Official Implementation of "Designing an Encoder for StyleGAN Image Manipulation"

Overview

Designing an Encoder for StyleGAN Image Manipulation (SIGGRAPH 2021)

Open In Colab

Recently, there has been a surge of diverse methods for performing image editing by employing pre-trained unconditional generators. Applying these methods on real images, however, remains a challenge, as it necessarily requires the inversion of the images into their latent space. To successfully invert a real image, one needs to find a latent code that reconstructs the input image accurately, and more importantly, allows for its meaningful manipulation. In this paper, we carefully study the latent space of StyleGAN, the state-of-the-art unconditional generator. We identify and analyze the existence of a distortion-editability tradeoff and a distortion-perception tradeoff within the StyleGAN latent space. We then suggest two principles for designing encoders in a manner that allows one to control the proximity of the inversions to regions that StyleGAN was originally trained on. We present an encoder based on our two principles that is specifically designed for facilitating editing on real images by balancing these tradeoffs. By evaluating its performance qualitatively and quantitatively on numerous challenging domains, including cars and horses, we show that our inversion method, followed by common editing techniques, achieves superior real-image editing quality, with only a small reconstruction accuracy drop.

Description

Official Implementation of "Designing an Encoder for StyleGAN Image Manipulation" paper for both training and evaluation. The e4e encoder is specifically designed to complement existing image manipulation techniques performed over StyleGAN's latent space.

Recent Updates

2021.08.17: Add single style code encoder (use --encoder_type SingleStyleCodeEncoder).
2021.03.25: Add pose editing direction.

Getting Started

Prerequisites

  • Linux or macOS
  • NVIDIA GPU + CUDA CuDNN (CPU may be possible with some modifications, but is not inherently supported)
  • Python 3

Installation

  • Clone the repository:
git clone https://github.com/omertov/encoder4editing.git
cd encoder4editing
  • Dependencies:
    We recommend running this repository using Anaconda. All dependencies for defining the environment are provided in environment/e4e_env.yaml.

Inference Notebook

We provide a Jupyter notebook found in notebooks/inference_playground.ipynb that allows one to encode and perform several editings on real images using StyleGAN.

Pretrained Models

Please download the pre-trained models from the following links. Each e4e model contains the entire pSp framework architecture, including the encoder and decoder weights.

Path Description
FFHQ Inversion FFHQ e4e encoder.
Cars Inversion Cars e4e encoder.
Horse Inversion Horse e4e encoder.
Church Inversion Church e4e encoder.

If you wish to use one of the pretrained models for training or inference, you may do so using the flag --checkpoint_path.

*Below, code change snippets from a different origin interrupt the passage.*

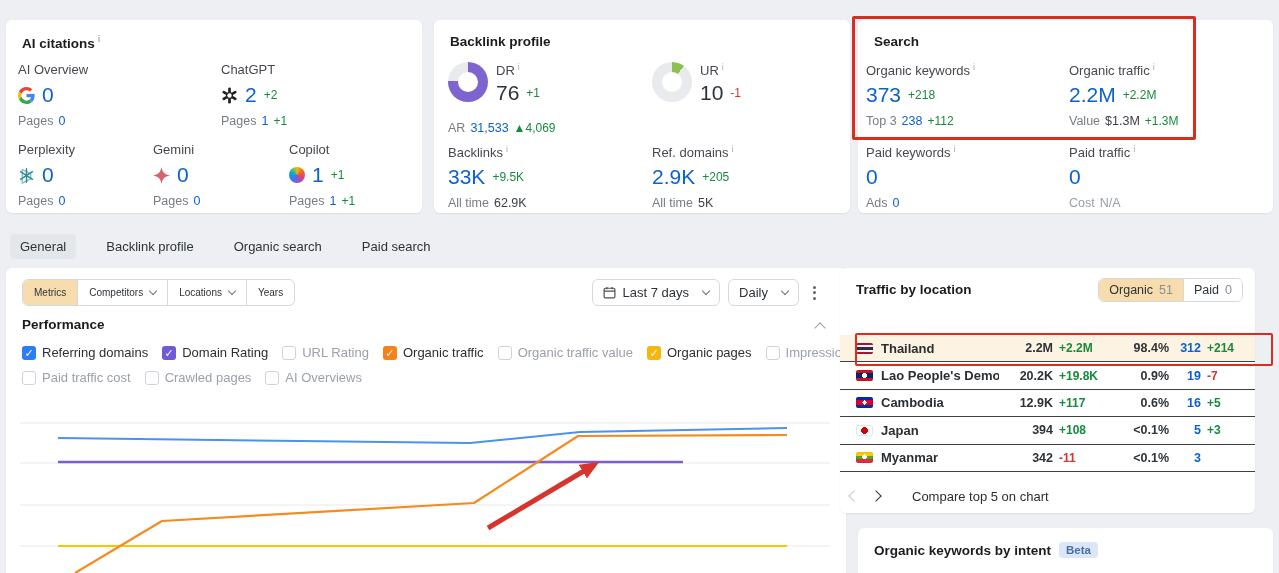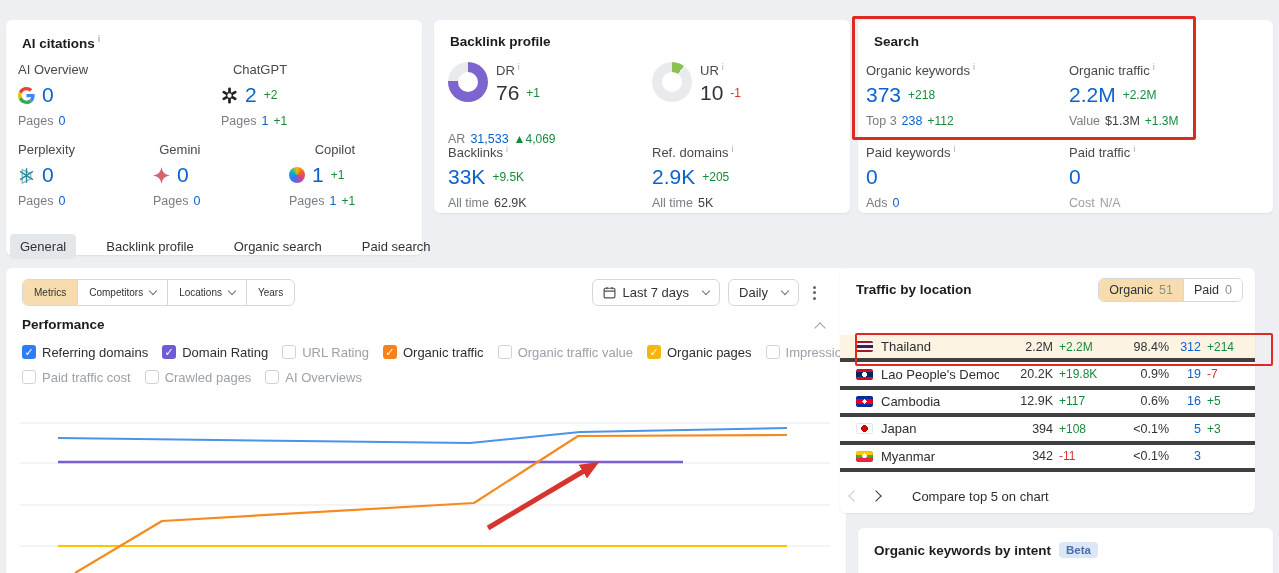--- a/index.html
+++ b/index.html
@@ -36,21 +36,21 @@
   .seg:first-child { border-left:none; }
   .seg.sel { background:#f7dcae; }
   .chev { width:6px; height:6px; border-right:1.5px solid #6d7278; border-bottom:1.5px solid #6d7278; transform:rotate(45deg); margin-left:7px; margin-top:-3px; }
   .right-controls { position:absolute; right:24px; top:11px; display:flex; gap:8px; align-items:center; }
   .btn { display:flex; align-items:center; gap:7px; border:1px solid #d5d9dd; border-radius:6px; background:#fff; height:27px; padding:0 10px; font-size:13px; color:#2e3338; }
   .kebab { display:flex; flex-direction:column; gap:2.5px; padding:6px; }
   .kebab i { width:3px; height:3px; border-radius:50%; background:#5f646a; }
   .perf-title { position:absolute; top:49px; left:16px; font-weight:bold; font-size:13.5px; color:#1a1c1f; }
   .collapse { position:absolute; right:22px; top:56px; width:8px; height:8px; border-right:1.7px solid #9aa0a6; border-bottom:1.7px solid #9aa0a6; transform:rotate(225deg); }
   .cb-row { position:absolute; left:16px; display:flex; gap:14px; align-items:center; white-space:nowrap; }
-  .cb { display:flex; align-items:flex-start; gap:6px; cursor:pointer; }
+  .cb { display:flex; align-items:center; gap:6px; cursor:pointer; }
   .box { width:14px; height:14px; border-radius:3px; border:1px solid #cfd4da; background:#fff; position:relative; flex:none; }
   .box.on { border:none; }
   .box.on::after { content:"✓"; position:absolute; inset:0; color:#fff; font-size:11px; line-height:14px; text-align:center; font-weight:bold; }
   .c-blue { background:#2e7cf6; } .c-purple { background:#6e5bd7; } .c-orange { background:#f8821a; }
   .c-yellow { background:#f6b60b; } .c-green { background:#1d9649; }
   .cb-lab { font-size:13px; color:#2b2f33; }
   .cb-lab.off { color:#9ba1a9; }
   
   .chart-svg { position:absolute; left:0; top:127px; }
   .gridline { stroke:#f907; stroke:#f0f1f3; stroke-width:1.5; }
@@ -59,21 +59,21 @@
   .s-orange { fill:none; stroke:#f68a1e; stroke-width:2.2; stroke-linejoin:round; }
   .s-yellow { fill:none; stroke:#fdc500; stroke-width:2.2; stroke-linejoin:round; }
   .arrow-line { fill:none; stroke:#d7342e; stroke-width:5; }
   
   .toggle { position:absolute; right:12px; top:10px; display:flex; border:1px solid #d5d9dd; border-radius:6px; overflow:hidden; font-size:12.5px; height:24px; }
   .tg-seg { display:flex; align-items:center; gap:6px; padding:8px 10px; background:#fff; color:#2e3338; }
   .tg-seg.sel { background:#f7dcae; }
   .tg-count { color:#8a9097; }
   .t-head { position:absolute; top:46px; left:0; right:0; display:grid; grid-template-columns:1fr 54px 60px 56px 32px 44px; padding:0 10px 0 16px; font-size:12px; font-weight:bold; color:#1a1c1f; align-items:center; height:20px; border-bottom:1px solid #e6e8eb; }
   .t-rows { position:absolute; top:67px; left:0; right:0; }
-  .t-row { display:grid; grid-template-columns:1fr 54px 60px 56px 32px 44px; padding:0 10px 0 16px; align-items:center; height:27.4px; border-bottom:4px solid #404040; font-size:13px; cursor:pointer; }
+  .t-row { display:grid; grid-template-columns:1fr 54px 60px 56px 32px 44px; padding:0 10px 0 16px; align-items:center; height:27.4px; border-bottom:1px solid #404040; font-size:13px; cursor:pointer;font-weight:bold; }
   .t-row.hl { background:#fdf3e2; }
   .cell-r { text-align:right; color:#2e3338; font-size:12.5px; }
   .cell-d { padding-left:6px; font-size:12px; color:#188a3c; }
   .cell-d.neg { color:#d6342c; }
   .cell-kw { text-align:right; color:#0c62cc; font-size:12.5px; }
   .loc { display:flex; align-items:center; gap:8px; overflow:hidden; white-space:nowrap; color:#2b2f33; }
   .flag { width:17px; height:11px; border-radius:2px; flex:none; box-shadow:inset 0 0 0 1px rgba(0,0,0,.06); }
   .flag-th { background:linear-gradient(180deg,#a51931 0 17%,#f4f5f8 17% 33%,#2d2a4a 33% 67%,#f4f5f8 67% 83%,#a51931 83%); }
   .flag-la { background:radial-gradient(circle at 50% 50%, #fff 0 2.4px, transparent 2.5px), linear-gradient(180deg,#ce1126 0 25%,#002868 25% 75%,#ce1126 75%); }
   .flag-kh { background:radial-gradient(circle at 50% 50%, #fff 0 2px, transparent 2.1px), linear-gradient(180deg,#032ea1 0 25%,#e00025 25% 75%,#032ea1 75%); }
@@ -87,21 +87,21 @@
   
   .badge { display:inline-block; background:#dbe7f6; color:#4a6fa5; font-size:11.5px; padding:2px 7px; border-radius:4px; margin-left:8px; vertical-align:1px; }
   
   .annot { position:absolute; border:3px solid #dc2b20; border-radius:2px; pointer-events:none; z-index:50; }
 </style>
 </head>
 <body>
 
 <div id="screen">
 
-  <div class="card" style="left:6px; top:20px; width:416px; height:235px;text-align:right;">
+  <div class="card" style="left:6px; top:20px; width:416px; height:193px;">
     <div class="card-title inf">AI citations</div>
 
     <div class="metric" style="left:12px; top:42px;">
       <div class="m-label">AI Overview</div>
       <div class="m-valrow">
         <svg class="icon16" viewBox="0 0 48 48">
             <path fill="#EA4335" d="M24 9.5c3.54 0 6.71 1.22 9.21 3.6l6.85-6.85C35.9 2.38 30.47 0 24 0 14.62 0 6.51 5.38 2.56 13.22l7.98 6.19C12.43 13.72 17.74 9.5 24 9.5z"></path>
             <path fill="#4285F4" d="M46.98 24.55c0-1.57-.15-3.09-.38-4.55H24v9.02h12.94c-.58 2.96-2.26 5.48-4.78 7.18l7.73 6c4.51-4.18 7.09-10.36 7.09-17.65z"></path>
             <path fill="#FBBC05" d="M10.53 28.59c-.48-1.45-.76-2.99-.76-4.59s.27-3.14.76-4.59l-7.98-6.19C.92 16.46 0 20.12 0 24c0 3.88.92 7.54 2.56 10.78l7.97-6.19z"></path>
             <path fill="#34A853" d="M24 48c6.48 0 11.93-2.13 15.89-5.81l-7.73-6c-2.15 1.45-4.92 2.3-8.16 2.3-6.26 0-11.57-4.22-13.47-9.91l-7.98 6.19C6.51 42.62 14.62 48 24 48z"></path>
@@ -190,21 +190,21 @@
 
     <div class="metric" style="left:14px; top:42px; height:54px;">
       <div class="donut donut-dr"></div>
       <div style="margin-left:48px;">
         <div class="m-label inf">DR</div>
         <div class="m-valrow" style="height:26px;">
             <span class="m-val" style="color:#2e3338;">76</span>
             <span class="delta">+1</span>
           </div>
       </div>
-      <div class="m-sub" style="margin-top:24px;">
+      <div class="m-sub" style="margin-top:13px;">
           <span>AR</span>
           <span class="blue">31,533</span>
           <span class="delta">▲4,069</span>
         </div>
     </div>
 
     <div class="metric" style="left:218px; top:42px;">
       <div class="donut donut-ur"></div>
       <div style="margin-left:48px;">
         <div class="m-label inf">UR</div>

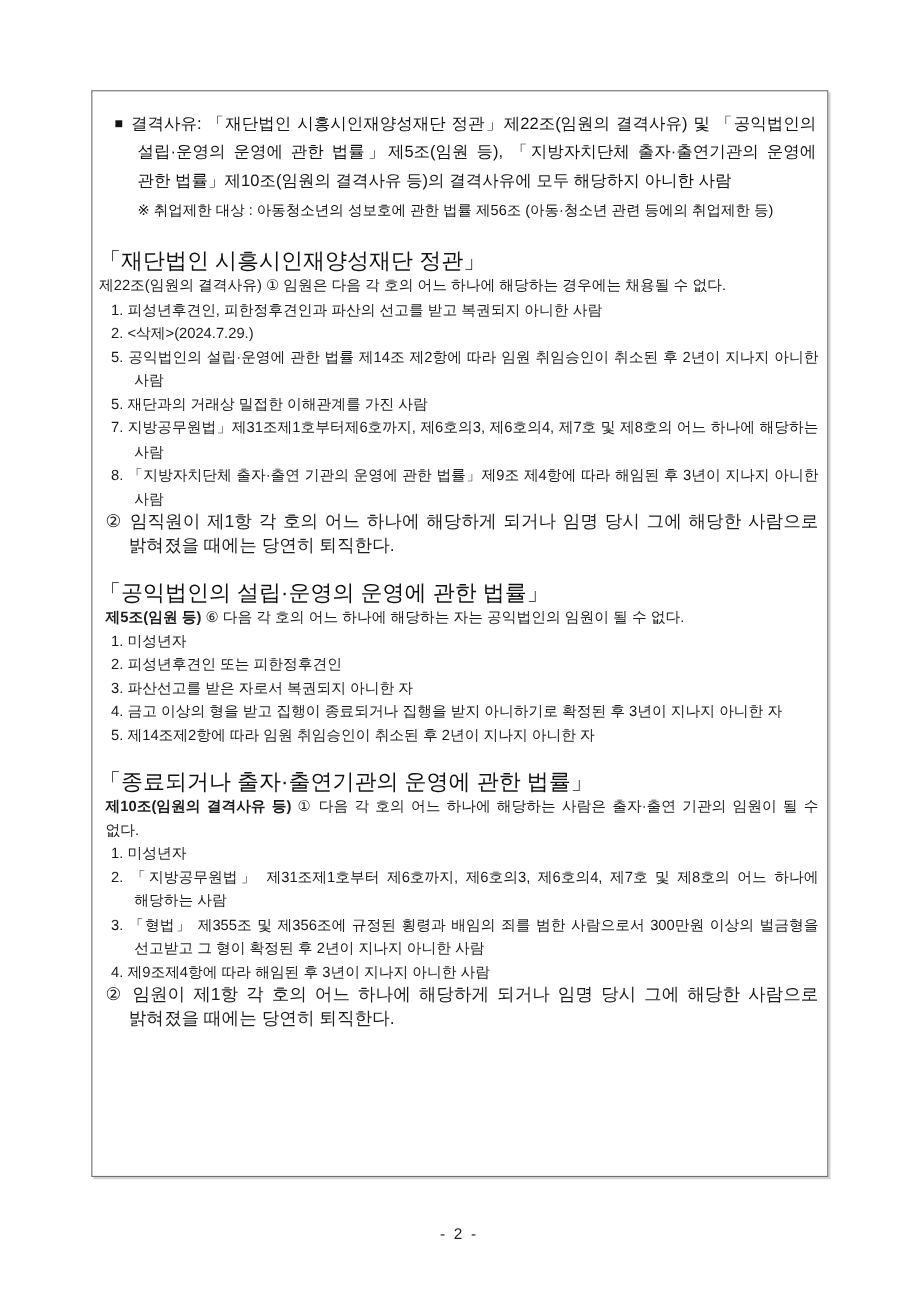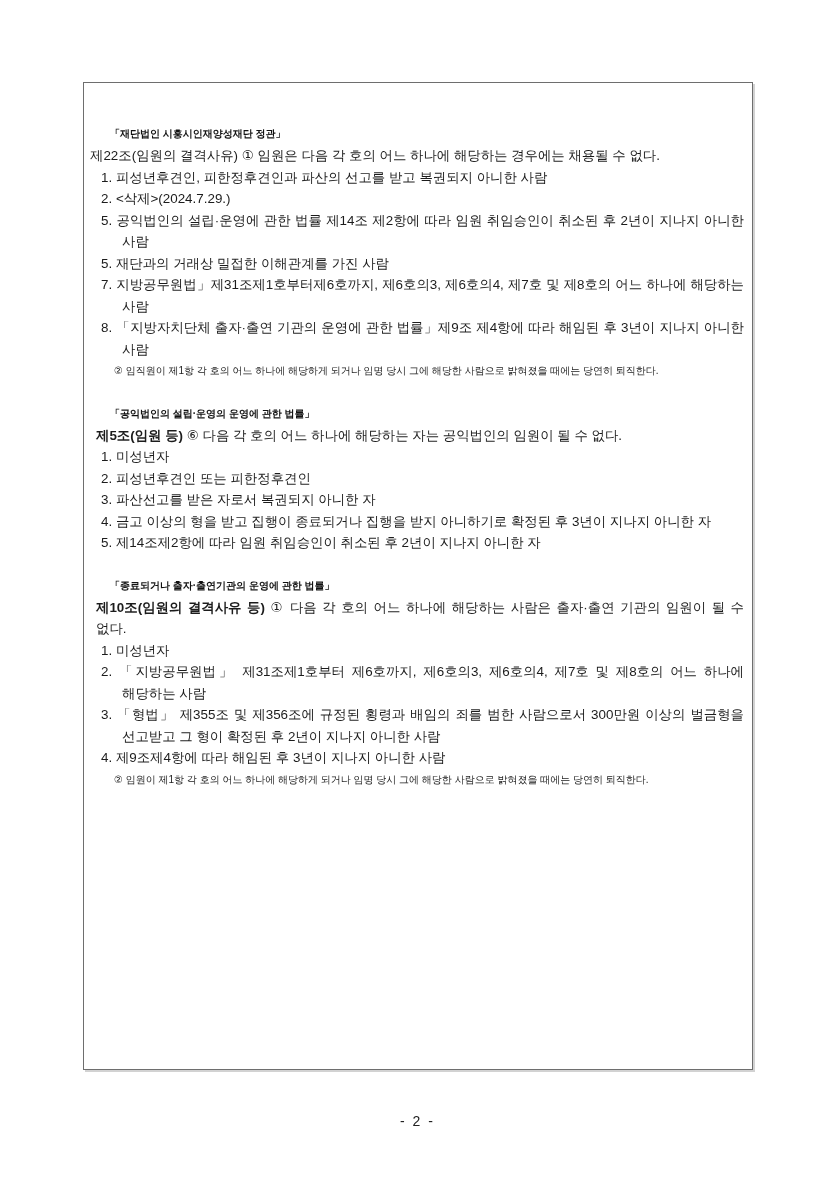--- a/index.html
+++ b/index.html
@@ -43,68 +43,71 @@
   .notice-note {
     padding-left: 21px;
     font-size: 13.2px;
     line-height: 26px;
     word-break: keep-all;
   }
   
   .sections { margin-top: 23px; }
   .section { margin-bottom: 21px; }
   .section-heading {
-    font-weight: bold;
-    font-size: 10px;
+    font-weight: normal;
+    font-size: 20px;
     line-height: 22px;
     color: #111;
-    margin-left: 20px;
   }
   .article-line {
     font-size: 13.4px;
     line-height: 21.5px;
     text-align: justify;
     word-break: keep-all;
     margin-top: 0;
   }
   .article-line.indent { padding-left: 6px; }
   .article-title.bold { font-weight: bold; }
   .item {
     margin-left: 11px;
     padding-left: 21px;
     text-indent: -21px;
     font-size: 13.4px;
     line-height: 21.5px;
     text-align: justify;
     word-break: keep-all;
   }
   .closing {
-    margin-left: 24px;
+    margin-left: 6px;
     padding-left: 21px;
     text-indent: -21px;
-    font-size: 10px;
+    font-size: 16px;
     line-height: 21.5px;
     text-align: justify;
     word-break: keep-all;
   }
   .page-number {
     position: absolute;
     left: 0; right: 0;
     top: 1113px;
     text-align: center;
     font-size: 14px;
     color: #222;
     letter-spacing: 2px;
   }
 </style>
 </head>
 <body>
 
 <div class="frame">
 
+  <div class="notice">
+    <p class="notice-main"><span class="notice-bullet">■</span><span>결격사유: 「재단법인 시흥시인재양성재단 정관」제22조(임원의 결격사유) 및 「공익법인의 설립·운영의 운영에 관한 법률」제5조(임원 등), 「지방자치단체 출자·출연기관의 운영에 관한 법률」제10조(임원의 결격사유 등)의 결격사유에 모두 해당하지 아니한 사람</span></p>
+    <p class="notice-note">※ 취업제한 대상 : 아동청소년의 성보호에 관한 법률 제56조 (아동·청소년 관련 등에의 취업제한 등)</p>
+  </div>
 
   <div class="sections">
   <div class="section">
     <div class="section-heading">「재단법인 시흥시인재양성재단 정관」</div>
     <div class="article-line"><span class="article-title">제22조(임원의 결격사유)</span><span> ① 임원은 다음 각 호의 어느 하나에 해당하는 경우에는 채용될 수 없다.</span></div>
     <div>
           <div class="item">1. 피성년후견인, 피한정후견인과 파산의 선고를 받고 복권되지 아니한 사람</div>
           <div class="item">2. &lt;삭제&gt;(2024.7.29.)</div>
           <div class="item">5. 공익법인의 설립·운영에 관한 법률 제14조 제2항에 따라 임원 취임승인이 취소된 후 2년이 지나지 아니한 사람</div>
           <div class="item">5. 재단과의 거래상 밀접한 이해관계를 가진 사람</div>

In addition, we provide various auxiliary models needed for training your own e4e model from scratch.

Path Description
FFHQ StyleGAN StyleGAN model pretrained on FFHQ taken from rosinality with 1024x1024 output resolution.
IR-SE50 Model Pretrained IR-SE50 model taken from TreB1eN for use in our ID loss during training.
MOCOv2 Model Pretrained ResNet-50 model trained using MOCOv2 for use in our simmilarity loss for domains other then human faces during training.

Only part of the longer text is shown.